● WORK REQUEST
Take from the data every line in which the word "测量介质" is found.

● User interface change data
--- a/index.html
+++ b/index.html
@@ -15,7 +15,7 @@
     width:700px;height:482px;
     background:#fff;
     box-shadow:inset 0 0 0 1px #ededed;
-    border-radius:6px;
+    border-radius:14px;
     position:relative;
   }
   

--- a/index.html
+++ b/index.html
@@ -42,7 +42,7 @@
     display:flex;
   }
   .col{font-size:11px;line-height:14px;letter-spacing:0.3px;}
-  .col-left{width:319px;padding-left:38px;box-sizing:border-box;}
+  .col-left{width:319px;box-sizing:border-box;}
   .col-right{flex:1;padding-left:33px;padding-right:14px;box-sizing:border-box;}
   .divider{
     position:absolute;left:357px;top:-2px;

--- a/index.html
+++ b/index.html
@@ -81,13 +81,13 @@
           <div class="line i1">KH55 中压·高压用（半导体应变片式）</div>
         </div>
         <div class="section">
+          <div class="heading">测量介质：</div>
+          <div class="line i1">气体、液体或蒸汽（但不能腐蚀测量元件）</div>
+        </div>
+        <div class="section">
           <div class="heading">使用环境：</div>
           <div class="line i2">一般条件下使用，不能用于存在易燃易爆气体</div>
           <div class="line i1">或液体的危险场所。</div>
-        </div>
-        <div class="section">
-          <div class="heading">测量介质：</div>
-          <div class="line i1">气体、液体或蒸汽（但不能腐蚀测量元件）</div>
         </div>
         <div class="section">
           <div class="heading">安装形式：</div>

● TASK SOLUTION
+          <div class="heading">测量介质：</div>
-          <div class="heading">测量介质：</div>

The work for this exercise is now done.